En el corazón de un jardín botánico en Alemania, un antiguo ginkgo biloba sirve como hilo conductor de tres historias que se desarrollan en diferentes momentos del siglo XX y XXI. La película de Ildikó Enyedi plantea la idea de que los árboles y las plantas establecen vínculos silenciosos que pueden transformar a las personas, invitando a la audiencia a reconsiderar la forma en que se relaciona con el entorno natural.
El filme mezcla elementos propios del cine de autor y el cine experimental para generar una narrativa contemplativa que enfatiza la sensibilidad hacia el mundo vegetal. A través de la mirada de un neurocientífico de Hong Kong en 2020, de un estudiante de 1972 y de la primera mujer universitaria que aborda la naturaleza mediante la fotografía en 1908, la historia destaca momentos íntimos de cambio personal y descubrimiento.
Además de desarrollar un relato poético, la directora ofrece una perspectiva no androcéntrica que rompe con las estructuras tradicionales del melodrama, reflejando la conexión emocional de sus personajes con las plantas y el respeto por los ciclos naturales.

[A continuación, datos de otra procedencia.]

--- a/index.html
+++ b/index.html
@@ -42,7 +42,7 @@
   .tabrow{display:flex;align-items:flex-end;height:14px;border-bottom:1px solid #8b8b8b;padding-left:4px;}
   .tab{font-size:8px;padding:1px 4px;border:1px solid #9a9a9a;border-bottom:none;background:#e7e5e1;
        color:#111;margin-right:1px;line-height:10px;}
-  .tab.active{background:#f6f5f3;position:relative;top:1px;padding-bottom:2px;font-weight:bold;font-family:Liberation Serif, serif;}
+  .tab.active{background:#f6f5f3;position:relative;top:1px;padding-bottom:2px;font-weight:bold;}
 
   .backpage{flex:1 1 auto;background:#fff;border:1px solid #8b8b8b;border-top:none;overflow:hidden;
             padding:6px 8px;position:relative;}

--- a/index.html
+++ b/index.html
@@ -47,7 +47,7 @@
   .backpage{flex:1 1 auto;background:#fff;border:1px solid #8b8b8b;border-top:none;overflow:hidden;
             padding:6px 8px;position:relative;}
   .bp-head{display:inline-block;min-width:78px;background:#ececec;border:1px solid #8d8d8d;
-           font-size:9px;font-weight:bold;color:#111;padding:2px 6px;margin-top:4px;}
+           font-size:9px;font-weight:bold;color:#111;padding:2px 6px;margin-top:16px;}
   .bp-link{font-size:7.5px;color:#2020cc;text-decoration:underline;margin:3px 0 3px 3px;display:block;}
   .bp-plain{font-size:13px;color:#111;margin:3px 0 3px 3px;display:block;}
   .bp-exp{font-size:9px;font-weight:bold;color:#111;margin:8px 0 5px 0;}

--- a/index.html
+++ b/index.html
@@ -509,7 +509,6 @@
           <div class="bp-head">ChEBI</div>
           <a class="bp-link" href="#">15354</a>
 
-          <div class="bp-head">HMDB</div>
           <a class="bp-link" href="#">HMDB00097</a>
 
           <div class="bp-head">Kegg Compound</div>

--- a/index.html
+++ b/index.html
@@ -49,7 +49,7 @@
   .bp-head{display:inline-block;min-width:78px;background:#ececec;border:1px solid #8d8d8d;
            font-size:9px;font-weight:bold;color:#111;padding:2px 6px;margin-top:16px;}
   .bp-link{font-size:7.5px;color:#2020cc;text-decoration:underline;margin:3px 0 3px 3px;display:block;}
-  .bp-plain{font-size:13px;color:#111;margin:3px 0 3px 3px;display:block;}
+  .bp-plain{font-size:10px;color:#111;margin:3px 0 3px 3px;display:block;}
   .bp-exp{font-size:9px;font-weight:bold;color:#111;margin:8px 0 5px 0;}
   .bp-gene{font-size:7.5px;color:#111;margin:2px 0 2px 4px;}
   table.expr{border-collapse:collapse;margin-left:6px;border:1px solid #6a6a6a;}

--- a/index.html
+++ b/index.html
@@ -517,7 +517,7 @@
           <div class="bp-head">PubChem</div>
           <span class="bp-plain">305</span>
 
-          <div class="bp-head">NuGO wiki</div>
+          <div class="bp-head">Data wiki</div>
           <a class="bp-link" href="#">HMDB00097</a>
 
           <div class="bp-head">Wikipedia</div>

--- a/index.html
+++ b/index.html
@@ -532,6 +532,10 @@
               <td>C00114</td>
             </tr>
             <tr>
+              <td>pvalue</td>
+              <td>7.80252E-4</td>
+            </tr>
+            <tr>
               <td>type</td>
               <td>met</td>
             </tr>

El contexto histórico, desde la Alemania medieval hasta el presente, enriquece la atmósfera cargada de simbolismo de la cinta.

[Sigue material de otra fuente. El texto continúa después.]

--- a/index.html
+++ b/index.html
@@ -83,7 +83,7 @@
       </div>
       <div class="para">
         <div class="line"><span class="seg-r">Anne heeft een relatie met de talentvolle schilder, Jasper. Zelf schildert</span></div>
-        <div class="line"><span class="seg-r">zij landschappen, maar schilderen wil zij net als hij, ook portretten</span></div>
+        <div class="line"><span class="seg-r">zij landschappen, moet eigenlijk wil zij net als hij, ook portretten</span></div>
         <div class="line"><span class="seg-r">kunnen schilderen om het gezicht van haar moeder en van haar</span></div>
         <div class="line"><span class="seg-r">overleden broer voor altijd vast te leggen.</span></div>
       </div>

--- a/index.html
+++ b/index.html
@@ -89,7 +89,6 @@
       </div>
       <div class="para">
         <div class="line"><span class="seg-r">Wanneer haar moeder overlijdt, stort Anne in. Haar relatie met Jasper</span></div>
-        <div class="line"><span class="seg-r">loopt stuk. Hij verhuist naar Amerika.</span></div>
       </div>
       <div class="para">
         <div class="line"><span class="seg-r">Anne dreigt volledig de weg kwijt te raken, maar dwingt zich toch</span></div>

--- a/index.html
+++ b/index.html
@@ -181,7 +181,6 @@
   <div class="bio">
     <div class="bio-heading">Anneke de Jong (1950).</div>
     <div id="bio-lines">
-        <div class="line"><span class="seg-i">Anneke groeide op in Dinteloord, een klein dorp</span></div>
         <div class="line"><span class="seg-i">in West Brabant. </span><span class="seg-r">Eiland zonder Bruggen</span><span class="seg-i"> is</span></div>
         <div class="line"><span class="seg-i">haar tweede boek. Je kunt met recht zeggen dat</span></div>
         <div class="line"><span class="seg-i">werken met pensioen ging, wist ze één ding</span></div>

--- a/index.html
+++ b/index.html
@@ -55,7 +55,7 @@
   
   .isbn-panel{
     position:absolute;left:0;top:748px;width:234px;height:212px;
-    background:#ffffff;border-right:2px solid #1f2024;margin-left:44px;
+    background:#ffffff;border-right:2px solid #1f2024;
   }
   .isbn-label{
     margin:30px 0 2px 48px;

Entre el reparto sobresale Tony Leung Chiu-wai como el neurocientífico que introduce una dimensión científica al diálogo con la naturaleza, aunque algunos críticos señalan un sesgo hacia el academicismo en ese episodio específico. Completan el elenco Léa Seydoux y Luna Wedler, quienes aportan matices a los relatos que exploran la comunicación entre humanos y vegetación.
Con más de dos horas de duración, esta producción internacional de Alemania, Hungría, Francia y China se estrena próximamente, posicionándose como una obra que desafía la percepción usual sobre la relación entre las personas y su entorno natural, proponiendo un canal de comunicación menos convencional pero igualmente profundo.